Revisiting the New World
That boy who visited the US in the mid-nineties and stood atop one of the buildings of the World Trade Center would come to visit the country again, years after the towers fell, and after the action of The Namesake (the film’s events conclude just before the dawn of the new millennium). The older me found the Indian diaspora to be often ridiculous, sometimes shallow and weirdly conflicted. If I were to write about them, I knew, it would be with the brutal wit of Nikolai Gogol, watered down only by my lack of genius. 

But that would be, I think, unnecessarily cruel. As The Namesake illustrates, and Jhumpa Lahiri so eloquently brings out, the key is understanding the experience of these Indians abroad. Knowing why there was a black-and-white TV set at the foot of the bed in my aunt’s room. How she must have felt bringing her children to Mumbai for the first time, then the second and the twelfth, with the number of relatives coming to receive her always dwindling, the ties to home growing ever-more-tenuous. How she must have dreaded a phone call from home, those horrible, horrible seconds before the voice at the other end said, “No, everyone is fine, I just wanted to talk to you”, her cold despair when the voice at the other end did not start with those words. 
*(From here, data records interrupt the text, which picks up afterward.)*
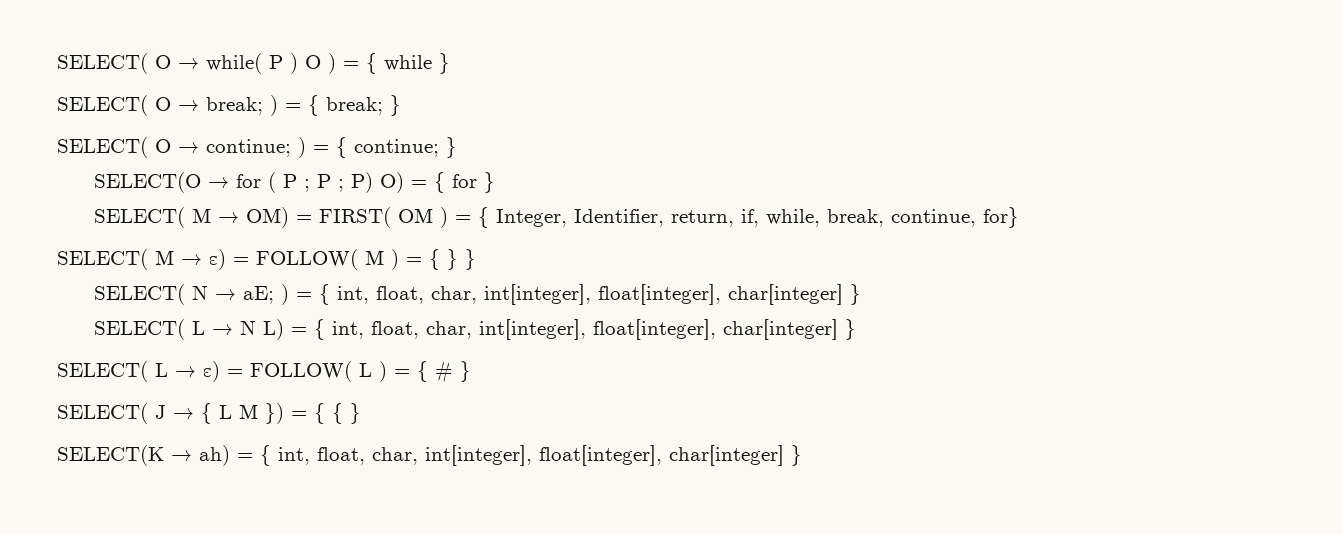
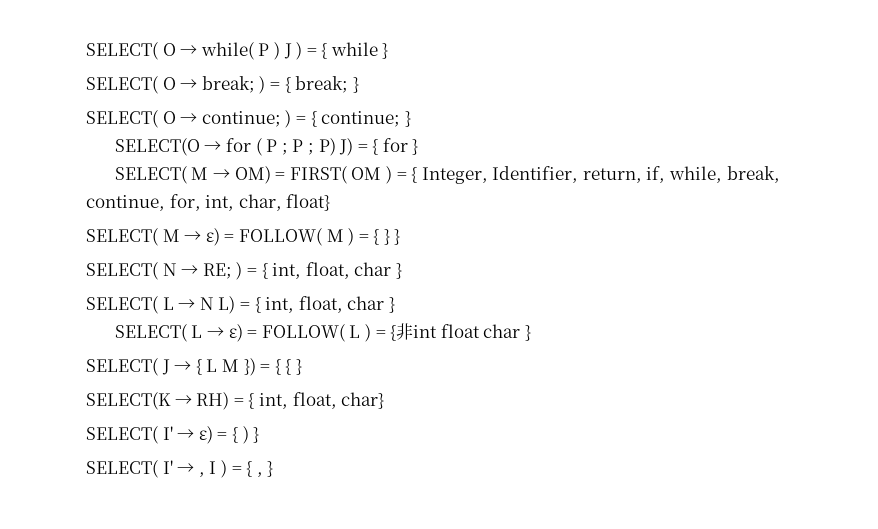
[305,55,321,69] O -> [283,43,292,59] J
[379,172,404,193] O) -> [339,138,354,156] J)
[982,207,1019,228] for} -> [169,194,331,211] for, int, char, float}
[242,286,274,304] aE; -> [202,263,232,279] RE;
[430,284,843,305] char, int[integer], float[integer], char[integer] -> [354,262,392,276] char
[425,319,838,340] char, int[integer], float[integer], char[integer] -> [347,296,385,310] char
[435,360,453,383] # -> [396,323,521,340] 非int float char
[199,445,784,466] ah) = { int, float, char, int[integer], float[integer], char[integer] -> [196,392,385,410] [86,426,260,444] [86,460,263,478] RH) = { int, float, char} // SELECT( I' → ε) = { ) } // SELECT( I' → , I ) = { ,

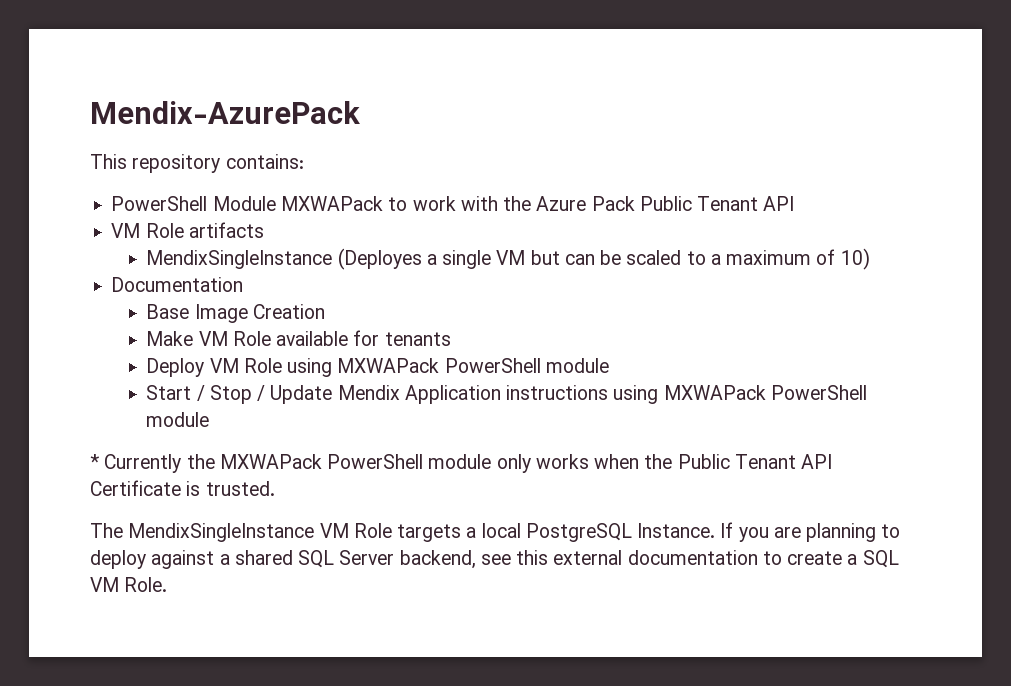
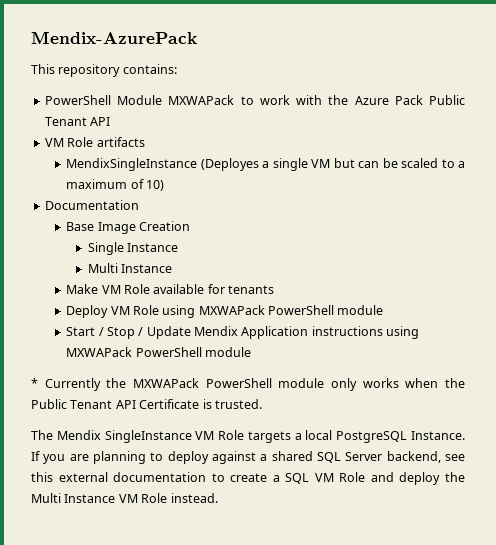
(325, 311) none -> [87,242,178,255] [87,263,172,273] // Single Instance // Multi Instance
[128,523,315,542] MendixSingleInstance -> [56,430,192,443] Mendix SingleInstance
[124,577,168,592] Role. -> [339,472,466,485] [31,493,218,503] Role and deploy the Multi Instance VM Role instead.

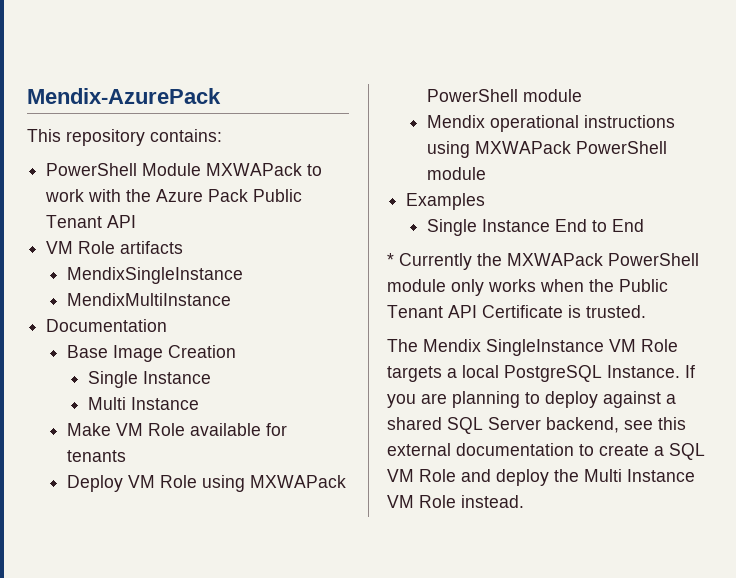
[200,158,466,171] [66,179,164,191] (Deployes a single VM but can be scaled to a maximum of 10) -> [67,293,232,306] // MendixMultiInstance
[66,326,309,339] Start / Stop / Update Mendix Application -> [427,115,580,132] Mendix operational
(251, 352) none -> [406,193,486,210] [427,219,645,236] // Examples // Single Instance End to End

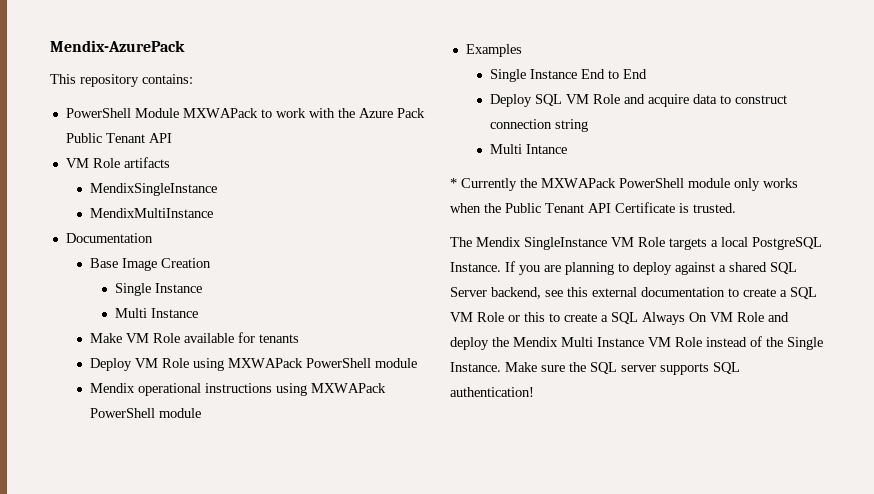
(645, 225) none -> [490,94,788,107] [490,119,589,132] [490,144,568,154] // Deploy SQL VM Role and acquire data to construct connection string // Multi Intance
(456, 475) none -> [508,312,764,325] or this to create a SQL Always On VM Role
(579, 475) none -> [513,337,558,347] Mendix
[461,495,524,508] instead. -> [706,336,823,350] [450,362,740,375] [450,387,534,397] instead of the Single Instance. Make sure the SQL server supports SQL authentication!

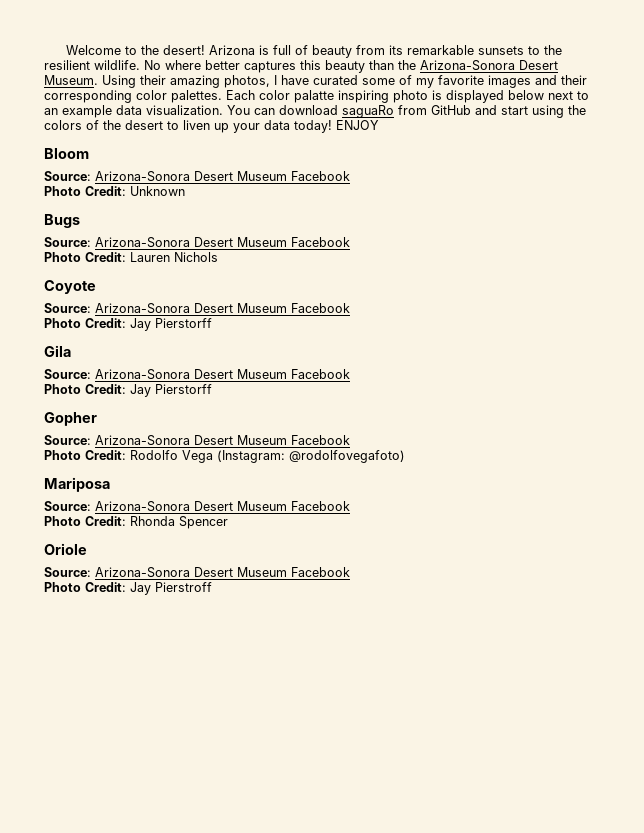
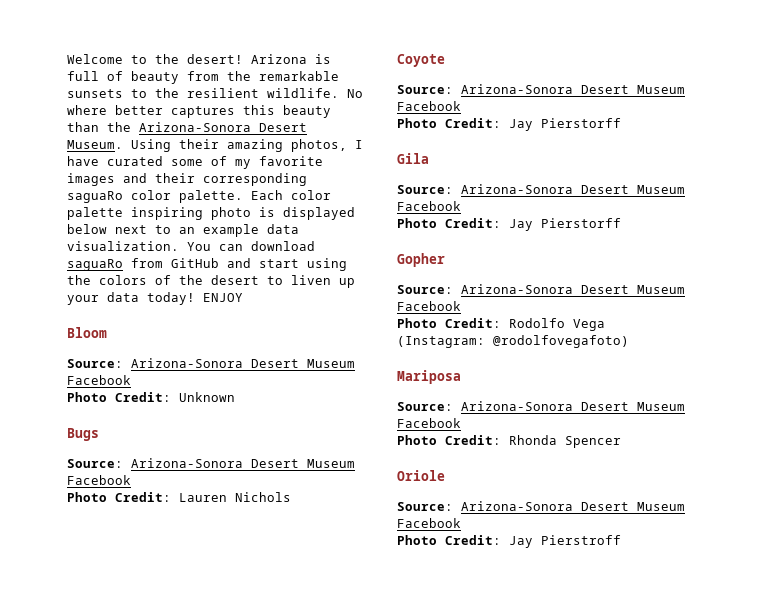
[388,45,403,55] its -> [227,71,251,81] the
[136,90,222,103] color palettes. -> [67,190,243,203] saguaRo color palette.
[294,90,334,103] palatte -> [67,207,123,220] palette

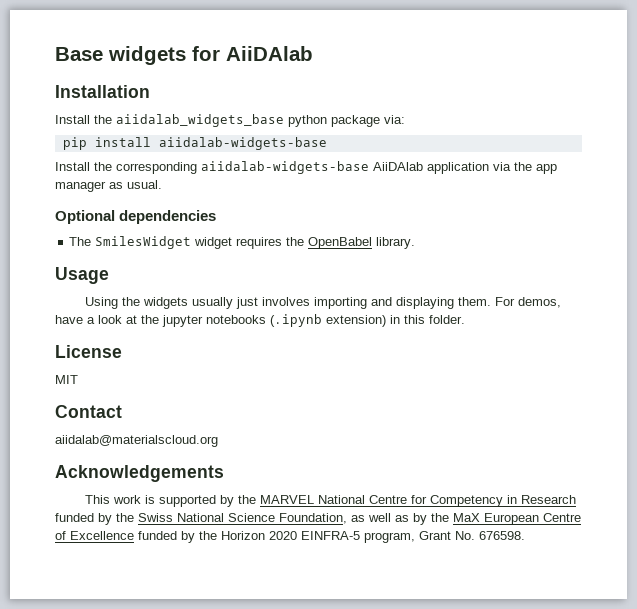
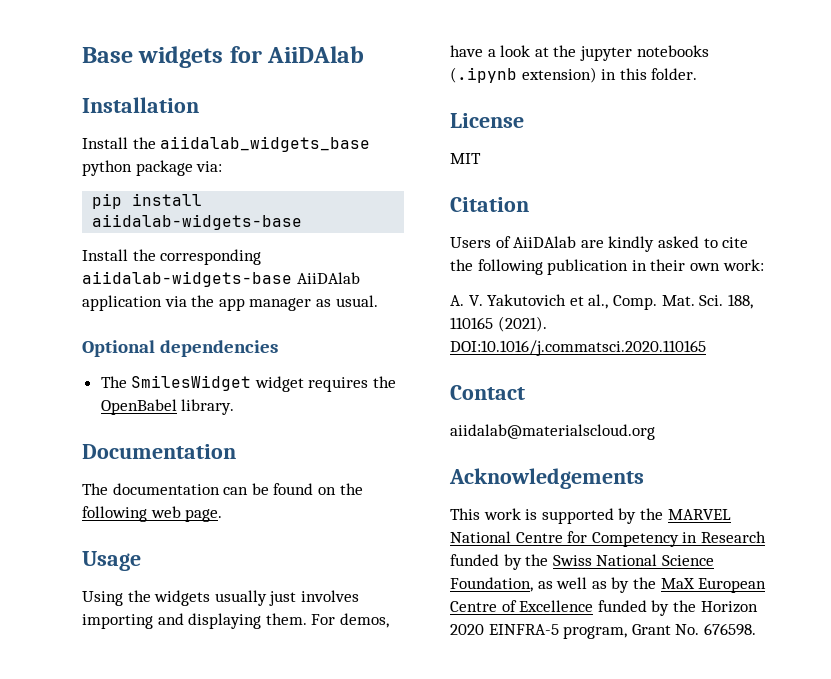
(416, 243) none -> [82,444,236,459] [82,483,363,495] [82,506,223,522] // Documentation // The documentation can be found on the following web page.
(78, 379) none -> [450,197,529,212] [450,236,749,252] [450,259,764,275] [450,294,753,310] [450,316,547,332] [450,340,706,356] // Citation // Users of AiiDAlab are kindly asked to cite the following publication in their own work: // A. V. Yakutovich et al., Comp. Mat. Sci. 188, 110165 (2021). DOI:10.1016/j.commatsci.2020.110165

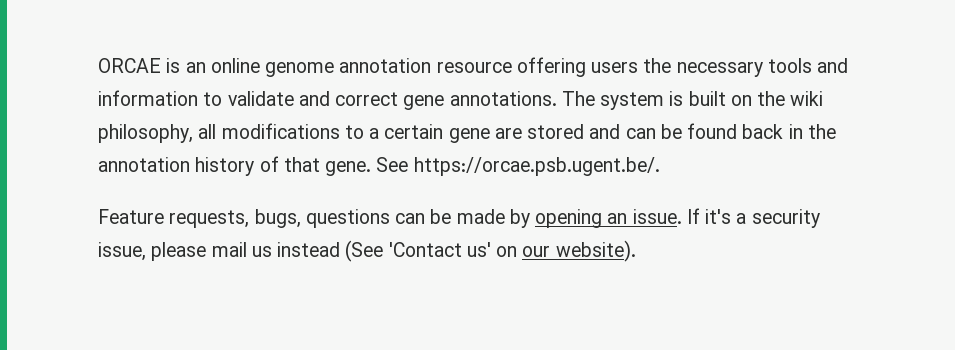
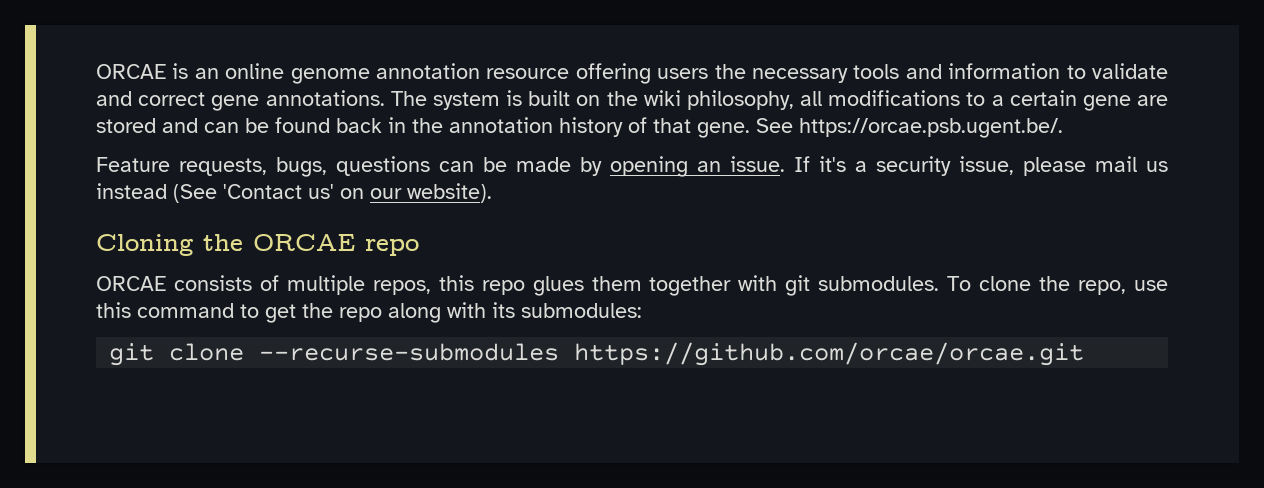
(636, 251) none -> [96,234,419,256] [96,275,1169,296] [96,302,642,323] [109,342,1085,366] // Cloning the ORCAE repo // ORCAE consists of multiple repos, this repo glues them together with git submodules. To clone the repo, use this command to get the repo along with its submodules: // git clone --recurse-submodules https://github.com/orcae/orcae.git

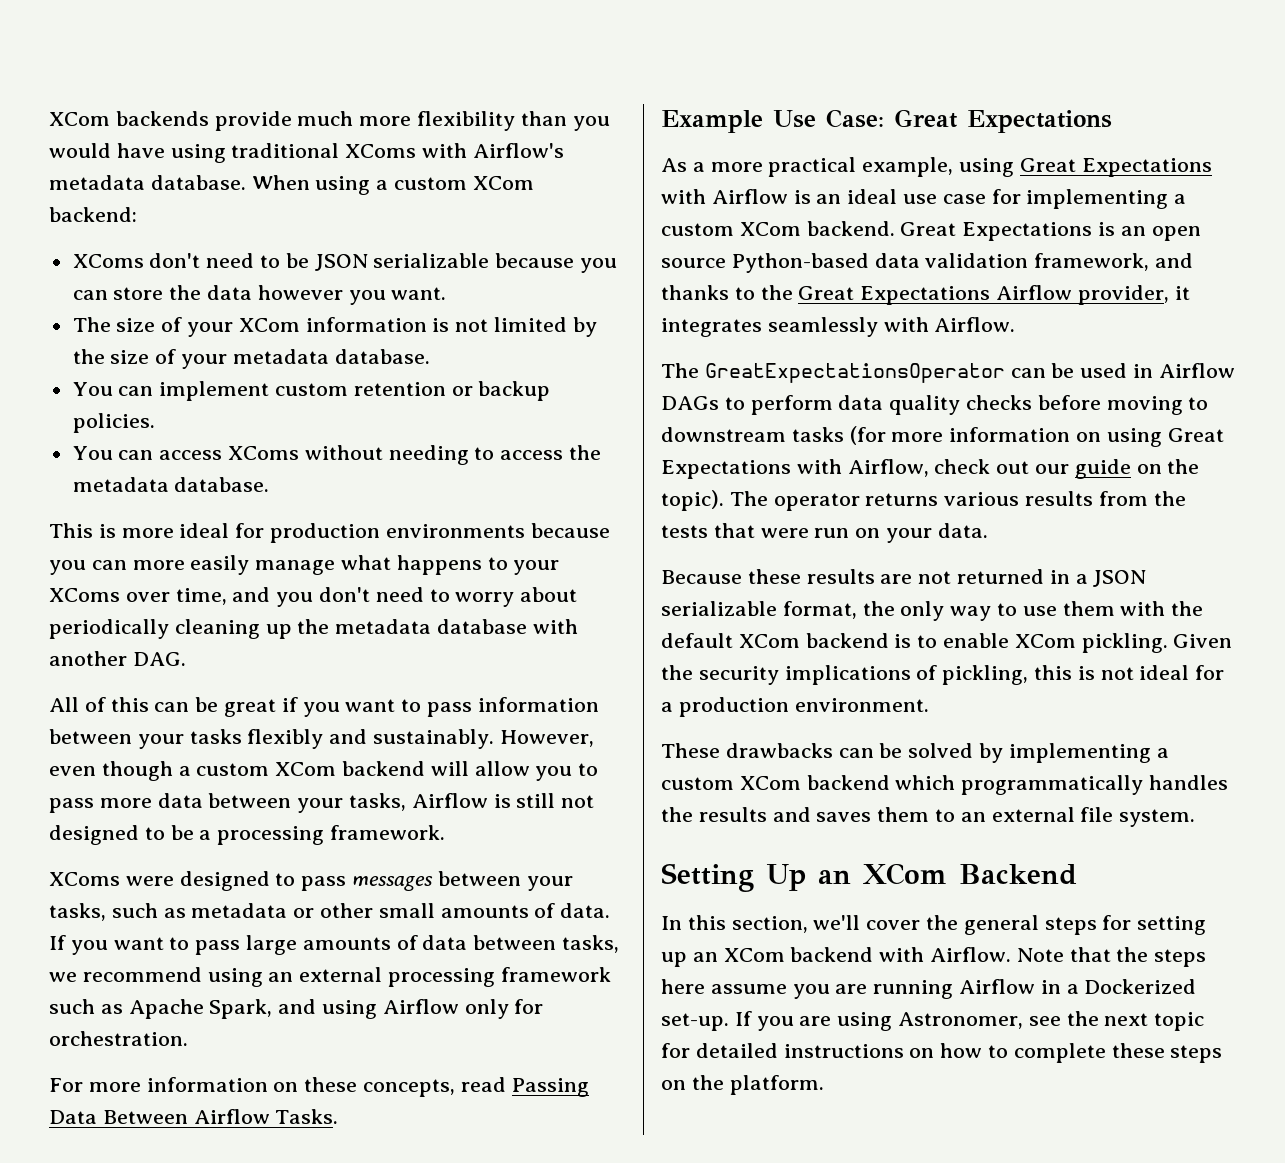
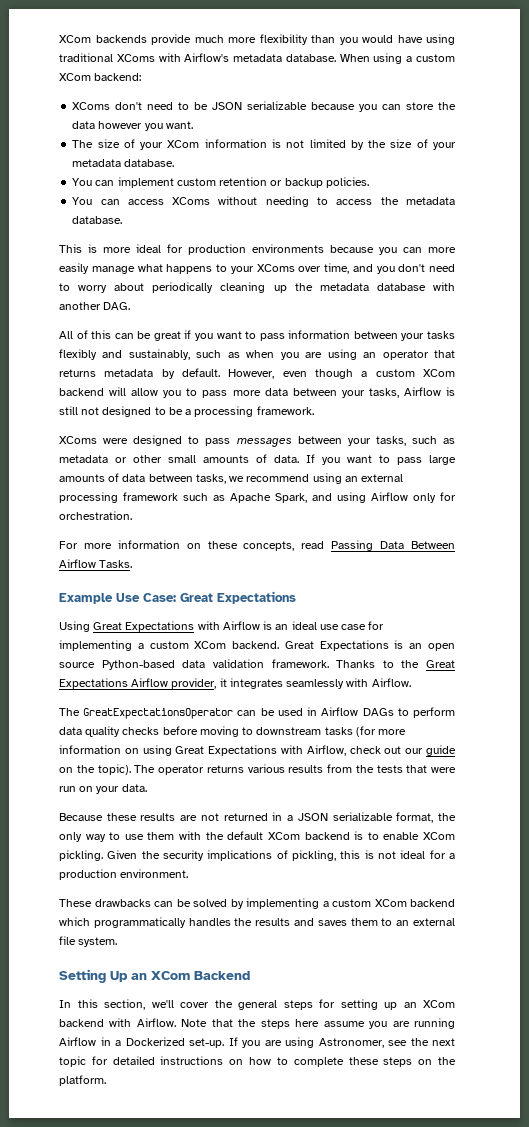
[373,729,495,749] sustainably. -> [128,349,455,360] [59,368,220,379] sustainably, such as when you are using an operator that returns metadata by default.
[661,157,1015,177] As a more practical example, using -> [59,621,90,632] Using
[1034,253,1194,271] [661,285,729,300] framework, and thanks -> [271,659,376,668] framework. Thanks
I wonder, right now, what it must mean to my cousins to live in that world, prisoners of their skin; to come to our world, prisoners of their accents.

The Namesake is, in the end, a validation. Of the bright-eyed hopefuls who left India in the sincere belief that they would make a better life abroad, of the spouses who followed on little more than a wing and a prayer, and their children, bound to two cultures by fraying gossamer threads. A chronicle of the bravery of their ordinariness, their victories and failures, their loves and lives. All that, and more, peeks out from beneath Lahiri’s Overcoat, and for that, we must all remain thankful.